Among the entries below, count each line holding the word "padding". Write only the number.

● ● ● ● ● ● ●

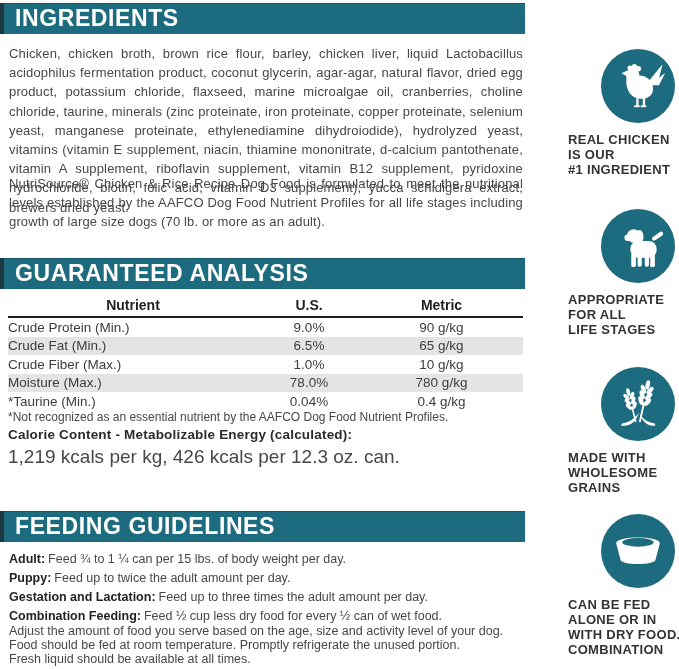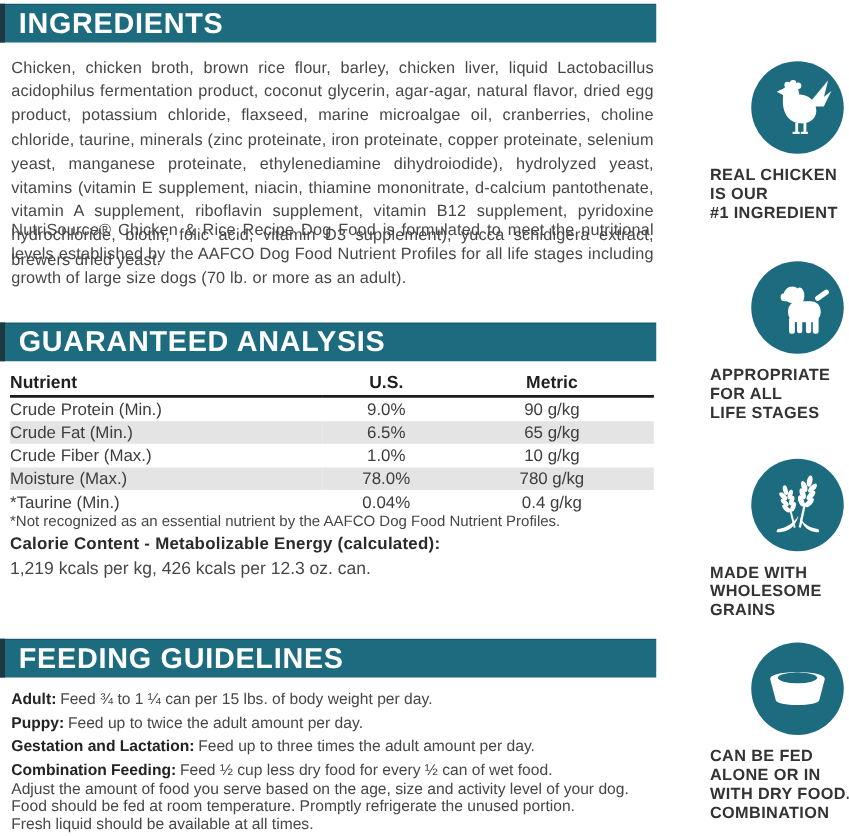--- a/index.html
+++ b/index.html
@@ -25,7 +25,7 @@
   #ga-table{position:absolute;top:297px;left:8px;width:515px;border-collapse:collapse;
             table-layout:fixed;font-size:13.5px;color:#3d3d3d;}
   #ga-table col.c1{width:250px;} #ga-table col.c2{width:102px;} #ga-table col.c3{width:163px;}
-  #ga-table th{font-size:14px;font-weight:bold;color:#1f1f1f;text-align:left;
+  #ga-table th{font-size:14px;font-weight:bold;color:#1f1f1f;text-align:center;
                border-bottom:2.5px solid #1c1c1c;padding:0 0 3px 0;}
   #ga-table th.num,#ga-table td.num{text-align:center;}
   #ga-table td{padding:1.5px 0;line-height:15.5px;}

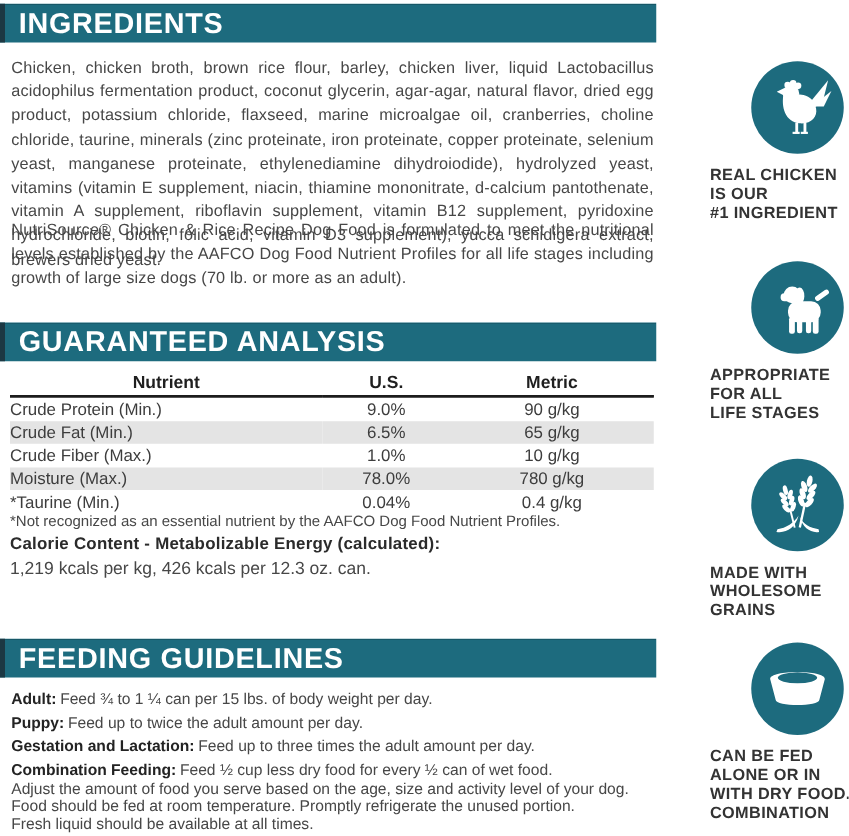--- a/index.html
+++ b/index.html
@@ -34,7 +34,7 @@
   #ga-footnote{position:absolute;top:410px;left:8px;width:515px;font-size:12px;color:#474747;}
   #ga-calorie-head{position:absolute;top:427px;left:8px;font-size:13.5px;font-weight:bold;
                    color:#2b2b2b;letter-spacing:0.2px;}
-  #ga-calorie-val{position:absolute;top:446px;left:8px;font-size:14px;color:#474747;}
+  #ga-calorie-val{position:absolute;top:446px;left:8px;font-size:19px;color:#474747;}
 
   
   #fg-block{position:absolute;top:552px;left:9px;width:528px;font-size:12.5px;color:#474747;}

● ● ● ● ● ● ●

__ANSWER__:
2